L’IGA invite les préfets à réexaminer localement l’organisation des centres d’examen, à la fois leur répartition géographique et leurs conditions d’accueil. Sans recommander une rationalisation générale au niveau national, la mission estime que certains départements comptant de nombreux centres, parfois très proches les uns des autres, pourraient identifier des gains de productivité.

Elle propose notamment d’évaluer l’utilité des centres secondaires en fonction de leur nombre de jours d’ouverture par mois. Certains doivent être maintenus pour garantir l’accès à l’examen, tandis que d’autres pourraient être fermés si un centre proche offre de meilleures conditions pour les candidats, les auto-écoles et les inspecteurs. L’IGA souligne toutefois la nécessité d’accompagner ces évolutions auprès des inspecteurs, des auto-écoles et des collectivités locales.

Recommandation n°24 Assurer la détection et la correction systématiques des écarts éventuels de pratiques et de taux de délivrance entre inspecteurs

L’IGA appelle les DPCSR à renforcer le suivi de la qualité des évaluations réalisées par les inspecteurs, afin de garantir l’égalité de traitement des candidats et la sécurité routière. Elle recommande de surveiller les écarts de pratiques, notamment les différences de taux de réussite ou d’ajournement entre inspecteurs, avec une attention particulière aux écarts entre hommes et femmes.

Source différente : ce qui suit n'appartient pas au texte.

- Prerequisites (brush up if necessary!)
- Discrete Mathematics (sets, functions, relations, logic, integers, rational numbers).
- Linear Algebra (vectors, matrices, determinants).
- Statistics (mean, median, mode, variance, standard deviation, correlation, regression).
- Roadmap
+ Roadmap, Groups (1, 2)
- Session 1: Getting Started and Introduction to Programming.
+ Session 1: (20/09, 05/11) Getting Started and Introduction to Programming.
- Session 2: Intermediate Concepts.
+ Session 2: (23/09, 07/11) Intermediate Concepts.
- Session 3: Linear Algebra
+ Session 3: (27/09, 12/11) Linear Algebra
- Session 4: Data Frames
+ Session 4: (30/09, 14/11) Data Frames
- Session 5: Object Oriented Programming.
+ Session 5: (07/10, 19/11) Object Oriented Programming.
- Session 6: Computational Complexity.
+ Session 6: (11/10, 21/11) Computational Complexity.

La mission insiste aussi sur l’importance des réunions techniques, qui doivent rester des temps essentiels d’harmonisation des pratiques et ne pas être sacrifiées pour absorber ponctuellement les tensions sur les places d’examen.

Recommandation n°25 Confier au DPCSR du département chef-lieu de région la mission d’élaboration et de mise en oeuvre de la stratégie régionale de pilotage des effectifs d’IPCSR, ainsi que la supervision hiérarchique directe des agents contractuels en renfort

L’IGA propose de renforcer le rôle du niveau régional dans le pilotage des effectifs d’inspecteurs. Aujourd’hui, la répartition des moyens entre départements repose encore trop souvent sur des initiatives locales entre BER, sans coordination régionale suffisante.

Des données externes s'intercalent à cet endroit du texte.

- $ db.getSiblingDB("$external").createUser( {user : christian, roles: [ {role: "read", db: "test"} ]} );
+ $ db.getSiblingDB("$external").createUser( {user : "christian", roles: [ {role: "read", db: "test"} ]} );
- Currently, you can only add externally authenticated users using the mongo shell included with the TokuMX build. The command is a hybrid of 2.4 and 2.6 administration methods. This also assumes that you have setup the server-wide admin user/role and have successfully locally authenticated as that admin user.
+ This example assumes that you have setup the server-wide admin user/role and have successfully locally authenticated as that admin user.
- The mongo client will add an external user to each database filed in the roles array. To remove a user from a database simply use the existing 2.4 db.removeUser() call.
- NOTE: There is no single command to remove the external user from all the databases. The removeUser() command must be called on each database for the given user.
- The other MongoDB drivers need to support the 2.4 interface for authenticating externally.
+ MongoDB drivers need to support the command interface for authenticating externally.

La mission souhaite donc que l’échelon régional assure une répartition plus stratégique des inspecteurs, en fonction des besoins réels des départements et de l’évolution des tensions locales. Elle propose notamment que les renforts contractuels recrutés pour trois ans soient pilotés au niveau régional, sous la responsabilité du DPCSR du département chef-lieu de région, qui définirait la stratégie d’affectation et superviserait ces agents mobiles.

Recommandation n°26 Lever le caractère obligatoire de l’obtention de la qualification moto pour les IPCSR et réduire concomitamment la durée de la formation initiale des inspecteurs à l’INSERR.

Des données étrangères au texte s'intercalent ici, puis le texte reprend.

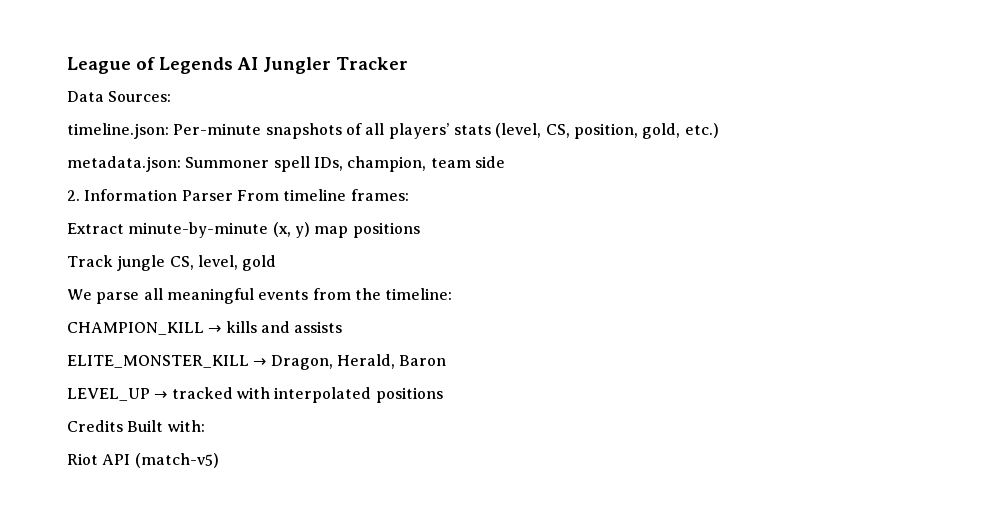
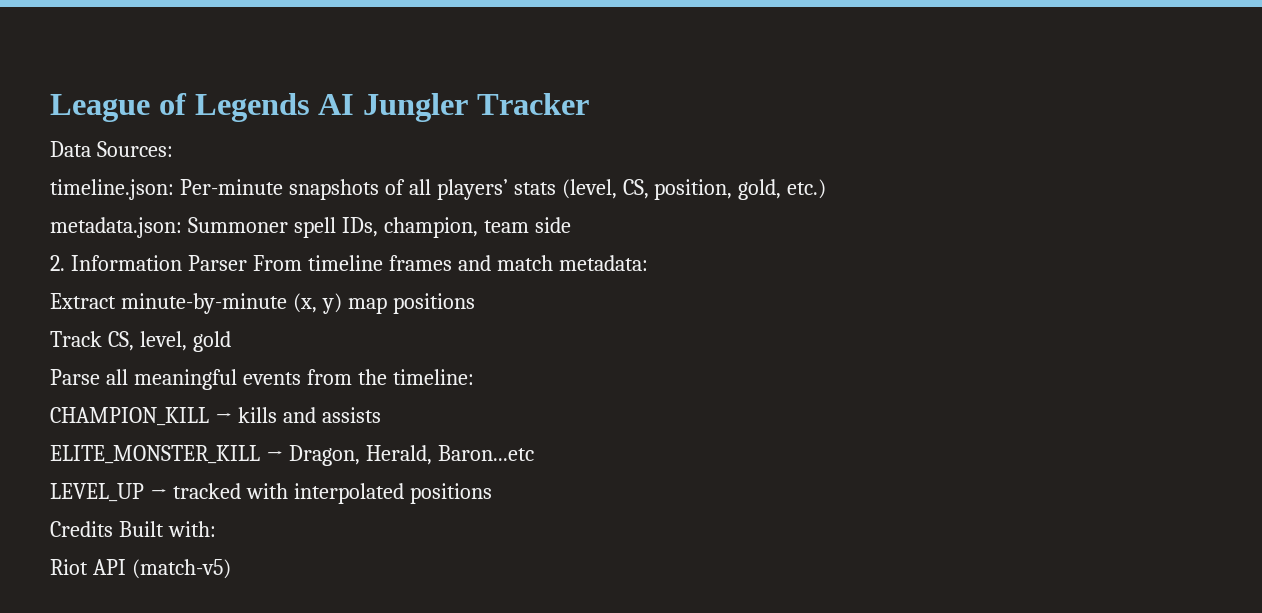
- 2. Information Parser From timeline frames:
+ 2. Information Parser From timeline frames and match metadata:
- Track jungle CS, level, gold
+ Track CS, level, gold
- We parse all meaningful events from the timeline:
+ Parse all meaningful events from the timeline:
- ELITE_MONSTER_KILL → Dragon, Herald, Baron
+ ELITE_MONSTER_KILL → Dragon, Herald, Baron...etc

L’IGA rappelle que le niveau central doit garantir la qualité du recrutement et de la formation des inspecteurs, tout en laissant les échelons départementaux et régionaux exercer pleinement leurs responsabilités. Elle insiste aussi sur la nécessité de rendre les fonctions d’IPCSR et de DPCSR plus attractives.

La mission propose notamment de supprimer l’obligation, pour les inspecteurs stagiaires, d’obtenir dès la formation initiale la qualification permettant de faire passer les examens moto. Cette qualification pourrait être acquise plus tard, en formation continue, comme c’est déjà le cas pour d’autres compétences. Cette évolution permettrait de réduire la durée de la formation initiale, souvent perçue comme un frein par les BER et les candidats au métier.

L’IGA estime enfin qu’une formation initiale plus courte, accompagnée d’une communication ciblée, pourrait favoriser le recrutement de profils issus de la gendarmerie ou des armées, aujourd’hui peu nombreux à rejoindre les fonctions d’inspecteur malgré leur expérience en matière de sécurité routière.

Recommandation n°27 Créer un troisième grade au sein du corps des DPCSR (délégués hors classe)

L’IGA recommande de créer un troisième grade de « délégué hors classe » au sein du corps des DPCSR, afin de reconnaître les nouvelles responsabilités régionales qui pourraient être confiées aux délégués des départements chefs-lieux de région.

Cette évolution offrirait également de meilleures perspectives de carrière dans un corps marqué par de nombreuses mobilités vers d’autres administrations.